* **Information supplied**
----
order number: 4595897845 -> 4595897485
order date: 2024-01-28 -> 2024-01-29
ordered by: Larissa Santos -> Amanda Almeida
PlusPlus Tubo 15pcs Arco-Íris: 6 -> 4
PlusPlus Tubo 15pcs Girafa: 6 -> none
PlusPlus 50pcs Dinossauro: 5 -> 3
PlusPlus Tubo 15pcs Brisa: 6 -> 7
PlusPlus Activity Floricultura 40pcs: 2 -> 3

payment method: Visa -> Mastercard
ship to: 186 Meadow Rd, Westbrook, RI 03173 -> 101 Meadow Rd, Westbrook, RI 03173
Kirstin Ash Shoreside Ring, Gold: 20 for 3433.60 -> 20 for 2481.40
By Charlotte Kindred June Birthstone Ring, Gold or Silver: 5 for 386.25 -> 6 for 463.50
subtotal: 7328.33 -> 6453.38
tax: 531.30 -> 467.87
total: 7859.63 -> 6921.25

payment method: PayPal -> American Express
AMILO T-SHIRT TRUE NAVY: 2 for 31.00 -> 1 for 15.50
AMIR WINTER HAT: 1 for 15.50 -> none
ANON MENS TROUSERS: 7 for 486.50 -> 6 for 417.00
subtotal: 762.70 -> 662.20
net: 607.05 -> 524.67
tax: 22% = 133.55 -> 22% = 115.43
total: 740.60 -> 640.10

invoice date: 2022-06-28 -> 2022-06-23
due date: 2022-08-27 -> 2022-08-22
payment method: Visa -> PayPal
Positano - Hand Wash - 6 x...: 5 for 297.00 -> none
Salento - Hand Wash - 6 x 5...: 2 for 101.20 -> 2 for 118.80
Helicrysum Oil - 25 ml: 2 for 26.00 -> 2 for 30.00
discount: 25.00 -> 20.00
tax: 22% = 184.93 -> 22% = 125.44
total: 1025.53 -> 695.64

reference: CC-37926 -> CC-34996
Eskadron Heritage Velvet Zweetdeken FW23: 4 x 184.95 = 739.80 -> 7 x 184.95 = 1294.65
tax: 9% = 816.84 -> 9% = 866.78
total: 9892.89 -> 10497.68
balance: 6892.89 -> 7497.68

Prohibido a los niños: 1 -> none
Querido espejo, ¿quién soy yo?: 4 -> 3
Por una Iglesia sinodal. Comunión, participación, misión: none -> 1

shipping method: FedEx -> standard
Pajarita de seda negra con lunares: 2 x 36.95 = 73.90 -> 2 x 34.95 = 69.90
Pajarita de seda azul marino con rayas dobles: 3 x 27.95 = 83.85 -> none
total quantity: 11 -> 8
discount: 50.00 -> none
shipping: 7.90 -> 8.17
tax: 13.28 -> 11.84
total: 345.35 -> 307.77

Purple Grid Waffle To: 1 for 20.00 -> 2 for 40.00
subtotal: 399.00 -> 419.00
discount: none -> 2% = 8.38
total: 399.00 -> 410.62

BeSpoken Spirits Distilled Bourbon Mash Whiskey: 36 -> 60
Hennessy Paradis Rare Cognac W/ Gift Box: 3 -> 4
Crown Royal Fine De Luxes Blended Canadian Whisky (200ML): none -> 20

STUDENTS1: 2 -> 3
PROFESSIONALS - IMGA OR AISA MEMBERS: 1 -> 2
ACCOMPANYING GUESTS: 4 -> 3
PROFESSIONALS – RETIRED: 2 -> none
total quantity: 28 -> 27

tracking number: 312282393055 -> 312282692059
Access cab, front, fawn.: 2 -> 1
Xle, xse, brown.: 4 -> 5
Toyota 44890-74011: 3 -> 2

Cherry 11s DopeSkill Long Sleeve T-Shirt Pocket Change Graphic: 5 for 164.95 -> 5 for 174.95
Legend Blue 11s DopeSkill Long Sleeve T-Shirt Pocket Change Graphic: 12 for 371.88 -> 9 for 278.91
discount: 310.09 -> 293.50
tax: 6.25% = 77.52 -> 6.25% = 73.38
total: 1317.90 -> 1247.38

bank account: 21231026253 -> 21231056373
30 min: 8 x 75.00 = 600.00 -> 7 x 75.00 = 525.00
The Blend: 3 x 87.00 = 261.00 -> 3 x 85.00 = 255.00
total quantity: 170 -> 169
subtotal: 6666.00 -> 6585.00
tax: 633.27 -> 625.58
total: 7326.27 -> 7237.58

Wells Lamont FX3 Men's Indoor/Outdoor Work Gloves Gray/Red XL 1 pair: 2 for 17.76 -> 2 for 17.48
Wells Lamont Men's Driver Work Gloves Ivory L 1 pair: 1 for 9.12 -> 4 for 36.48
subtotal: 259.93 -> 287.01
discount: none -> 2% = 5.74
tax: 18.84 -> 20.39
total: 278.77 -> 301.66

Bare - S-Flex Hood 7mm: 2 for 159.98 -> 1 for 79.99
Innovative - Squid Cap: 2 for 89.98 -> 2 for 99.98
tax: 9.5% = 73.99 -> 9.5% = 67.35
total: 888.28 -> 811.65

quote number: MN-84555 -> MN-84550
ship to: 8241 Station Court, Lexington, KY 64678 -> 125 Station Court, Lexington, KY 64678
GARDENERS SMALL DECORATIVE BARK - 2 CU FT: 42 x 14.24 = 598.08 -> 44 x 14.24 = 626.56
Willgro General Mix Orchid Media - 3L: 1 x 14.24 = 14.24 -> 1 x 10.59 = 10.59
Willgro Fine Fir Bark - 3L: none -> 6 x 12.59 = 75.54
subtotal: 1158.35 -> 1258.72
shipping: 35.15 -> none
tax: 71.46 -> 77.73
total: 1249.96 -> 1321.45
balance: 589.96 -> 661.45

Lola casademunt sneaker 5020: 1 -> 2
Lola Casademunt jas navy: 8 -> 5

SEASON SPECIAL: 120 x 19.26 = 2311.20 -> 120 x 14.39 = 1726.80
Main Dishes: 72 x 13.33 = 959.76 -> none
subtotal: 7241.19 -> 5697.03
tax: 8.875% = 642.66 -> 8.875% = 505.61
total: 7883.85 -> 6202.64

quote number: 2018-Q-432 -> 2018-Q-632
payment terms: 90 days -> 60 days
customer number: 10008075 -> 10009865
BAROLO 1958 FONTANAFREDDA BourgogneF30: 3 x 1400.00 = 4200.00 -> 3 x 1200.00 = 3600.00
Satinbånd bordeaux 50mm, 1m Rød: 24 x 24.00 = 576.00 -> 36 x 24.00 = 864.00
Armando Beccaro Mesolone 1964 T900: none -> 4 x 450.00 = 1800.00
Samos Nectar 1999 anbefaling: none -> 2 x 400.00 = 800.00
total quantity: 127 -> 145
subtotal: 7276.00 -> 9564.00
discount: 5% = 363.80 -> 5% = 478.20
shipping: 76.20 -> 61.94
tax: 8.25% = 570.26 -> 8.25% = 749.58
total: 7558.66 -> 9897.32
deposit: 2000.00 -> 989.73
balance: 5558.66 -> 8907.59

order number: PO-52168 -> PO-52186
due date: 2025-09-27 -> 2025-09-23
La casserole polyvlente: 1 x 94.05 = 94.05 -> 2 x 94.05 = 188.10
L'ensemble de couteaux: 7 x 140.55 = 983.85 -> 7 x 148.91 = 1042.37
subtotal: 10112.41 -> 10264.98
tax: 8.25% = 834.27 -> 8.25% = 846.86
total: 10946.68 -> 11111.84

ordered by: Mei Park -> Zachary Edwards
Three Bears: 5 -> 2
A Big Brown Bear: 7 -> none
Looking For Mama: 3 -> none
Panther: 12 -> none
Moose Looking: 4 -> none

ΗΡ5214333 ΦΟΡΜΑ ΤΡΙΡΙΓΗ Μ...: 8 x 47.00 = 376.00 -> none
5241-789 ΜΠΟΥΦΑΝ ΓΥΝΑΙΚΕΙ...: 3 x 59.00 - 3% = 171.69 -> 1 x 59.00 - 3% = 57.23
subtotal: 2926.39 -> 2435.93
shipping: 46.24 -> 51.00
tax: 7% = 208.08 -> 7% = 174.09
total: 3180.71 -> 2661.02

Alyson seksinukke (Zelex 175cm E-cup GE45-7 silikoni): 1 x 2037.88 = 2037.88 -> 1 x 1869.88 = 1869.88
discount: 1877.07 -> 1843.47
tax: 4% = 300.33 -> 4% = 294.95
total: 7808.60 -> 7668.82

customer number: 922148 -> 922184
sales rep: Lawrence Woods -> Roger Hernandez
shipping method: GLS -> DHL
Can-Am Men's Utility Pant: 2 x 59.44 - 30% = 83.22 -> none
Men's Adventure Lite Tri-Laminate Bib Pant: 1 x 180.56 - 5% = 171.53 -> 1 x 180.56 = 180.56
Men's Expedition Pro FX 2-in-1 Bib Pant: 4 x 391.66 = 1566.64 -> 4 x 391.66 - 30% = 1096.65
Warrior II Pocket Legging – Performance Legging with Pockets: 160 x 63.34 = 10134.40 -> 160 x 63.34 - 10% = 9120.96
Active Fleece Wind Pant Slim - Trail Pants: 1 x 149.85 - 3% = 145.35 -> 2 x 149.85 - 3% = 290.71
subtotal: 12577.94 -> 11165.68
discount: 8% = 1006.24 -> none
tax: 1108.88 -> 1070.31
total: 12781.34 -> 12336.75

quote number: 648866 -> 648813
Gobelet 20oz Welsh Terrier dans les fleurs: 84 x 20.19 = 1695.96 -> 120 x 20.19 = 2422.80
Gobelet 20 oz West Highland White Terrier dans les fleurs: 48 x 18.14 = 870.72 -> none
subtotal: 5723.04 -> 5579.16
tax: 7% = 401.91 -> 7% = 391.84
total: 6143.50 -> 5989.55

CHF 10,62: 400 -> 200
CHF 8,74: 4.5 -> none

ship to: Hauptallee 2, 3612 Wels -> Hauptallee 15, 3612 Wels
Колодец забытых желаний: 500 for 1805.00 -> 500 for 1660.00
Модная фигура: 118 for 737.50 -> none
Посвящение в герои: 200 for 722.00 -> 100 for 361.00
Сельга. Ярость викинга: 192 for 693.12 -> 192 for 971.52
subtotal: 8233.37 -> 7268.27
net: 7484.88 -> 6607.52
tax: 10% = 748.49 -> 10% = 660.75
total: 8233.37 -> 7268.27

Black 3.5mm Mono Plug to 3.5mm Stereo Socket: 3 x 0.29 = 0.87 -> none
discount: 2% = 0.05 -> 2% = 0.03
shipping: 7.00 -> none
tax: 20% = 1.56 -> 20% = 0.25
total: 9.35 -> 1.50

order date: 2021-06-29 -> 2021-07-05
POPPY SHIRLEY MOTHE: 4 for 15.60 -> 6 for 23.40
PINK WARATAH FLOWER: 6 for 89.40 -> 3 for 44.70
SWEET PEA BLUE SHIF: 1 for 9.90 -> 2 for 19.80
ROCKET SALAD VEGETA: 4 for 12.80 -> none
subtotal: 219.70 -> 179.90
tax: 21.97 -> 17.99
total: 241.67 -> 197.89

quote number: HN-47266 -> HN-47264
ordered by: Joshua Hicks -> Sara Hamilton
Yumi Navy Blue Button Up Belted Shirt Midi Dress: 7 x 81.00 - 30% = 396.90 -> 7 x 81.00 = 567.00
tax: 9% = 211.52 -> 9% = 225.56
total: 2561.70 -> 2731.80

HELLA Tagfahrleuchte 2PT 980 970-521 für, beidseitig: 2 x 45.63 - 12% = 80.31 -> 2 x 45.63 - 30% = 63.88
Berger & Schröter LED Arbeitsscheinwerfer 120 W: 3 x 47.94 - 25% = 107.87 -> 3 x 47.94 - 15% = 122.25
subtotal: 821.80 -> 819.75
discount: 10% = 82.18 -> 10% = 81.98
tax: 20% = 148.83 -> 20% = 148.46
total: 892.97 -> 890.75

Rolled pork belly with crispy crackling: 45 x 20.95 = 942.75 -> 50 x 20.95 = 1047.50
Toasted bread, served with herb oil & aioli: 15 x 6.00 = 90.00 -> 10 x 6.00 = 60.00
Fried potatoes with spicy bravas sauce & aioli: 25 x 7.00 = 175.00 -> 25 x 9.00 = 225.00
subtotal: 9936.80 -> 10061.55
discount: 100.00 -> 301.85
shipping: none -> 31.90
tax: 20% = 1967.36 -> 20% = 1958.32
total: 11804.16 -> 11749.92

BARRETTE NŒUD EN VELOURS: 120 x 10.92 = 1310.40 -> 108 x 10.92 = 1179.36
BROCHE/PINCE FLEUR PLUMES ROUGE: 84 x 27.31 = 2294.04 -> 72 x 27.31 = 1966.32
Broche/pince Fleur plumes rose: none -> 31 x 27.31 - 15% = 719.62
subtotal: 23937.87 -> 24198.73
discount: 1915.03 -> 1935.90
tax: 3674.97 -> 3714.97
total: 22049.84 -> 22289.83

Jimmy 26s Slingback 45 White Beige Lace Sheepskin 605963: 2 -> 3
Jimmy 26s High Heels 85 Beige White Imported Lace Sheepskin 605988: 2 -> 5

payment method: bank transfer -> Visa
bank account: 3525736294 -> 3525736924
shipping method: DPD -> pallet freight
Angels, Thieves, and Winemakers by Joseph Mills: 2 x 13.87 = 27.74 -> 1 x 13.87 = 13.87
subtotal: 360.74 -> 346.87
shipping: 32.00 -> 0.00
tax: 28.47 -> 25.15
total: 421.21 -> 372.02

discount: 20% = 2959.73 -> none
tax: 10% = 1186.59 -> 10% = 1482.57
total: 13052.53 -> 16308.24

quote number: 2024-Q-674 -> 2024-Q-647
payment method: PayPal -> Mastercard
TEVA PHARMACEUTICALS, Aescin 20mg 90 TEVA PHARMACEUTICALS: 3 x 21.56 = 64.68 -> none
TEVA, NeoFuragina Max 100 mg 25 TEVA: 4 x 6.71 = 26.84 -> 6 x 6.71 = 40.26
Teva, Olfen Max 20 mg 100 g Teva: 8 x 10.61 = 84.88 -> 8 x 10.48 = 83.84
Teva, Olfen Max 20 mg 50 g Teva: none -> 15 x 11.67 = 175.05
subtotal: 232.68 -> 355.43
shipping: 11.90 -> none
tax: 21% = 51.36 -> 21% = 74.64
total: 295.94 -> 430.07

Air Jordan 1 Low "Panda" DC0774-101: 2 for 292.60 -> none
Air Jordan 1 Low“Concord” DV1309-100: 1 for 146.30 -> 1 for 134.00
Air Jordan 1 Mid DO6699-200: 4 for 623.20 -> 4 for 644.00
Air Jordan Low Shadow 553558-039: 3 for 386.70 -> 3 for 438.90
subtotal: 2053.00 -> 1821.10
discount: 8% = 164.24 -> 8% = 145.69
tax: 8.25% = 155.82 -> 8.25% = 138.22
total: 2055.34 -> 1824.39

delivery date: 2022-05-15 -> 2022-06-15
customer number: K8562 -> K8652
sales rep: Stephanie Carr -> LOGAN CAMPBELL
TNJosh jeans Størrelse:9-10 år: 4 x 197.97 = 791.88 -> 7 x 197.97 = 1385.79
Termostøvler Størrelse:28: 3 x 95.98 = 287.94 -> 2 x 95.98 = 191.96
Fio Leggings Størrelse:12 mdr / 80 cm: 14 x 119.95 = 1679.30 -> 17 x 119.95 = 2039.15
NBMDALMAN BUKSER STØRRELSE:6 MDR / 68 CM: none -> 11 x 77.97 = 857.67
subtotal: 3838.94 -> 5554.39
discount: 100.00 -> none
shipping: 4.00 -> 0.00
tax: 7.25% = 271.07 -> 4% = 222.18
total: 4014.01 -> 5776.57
----
* **Directions**
For this exercise, repeat exactly the lines of the data above from the one with "customer number: 922148 -> 922184" down to the one with "Men's Expedition Pro", both end lines included.

* **Exercise response**
customer number: 922148 -> 922184
sales rep: Lawrence Woods -> Roger Hernandez
shipping method: GLS -> DHL
Can-Am Men's Utility Pant: 2 x 59.44 - 30% = 83.22 -> none
Men's Adventure Lite Tri-Laminate Bib Pant: 1 x 180.56 - 5% = 171.53 -> 1 x 180.56 = 180.56
Men's Expedition Pro FX 2-in-1 Bib Pant: 4 x 391.66 = 1566.64 -> 4 x 391.66 - 30% = 1096.65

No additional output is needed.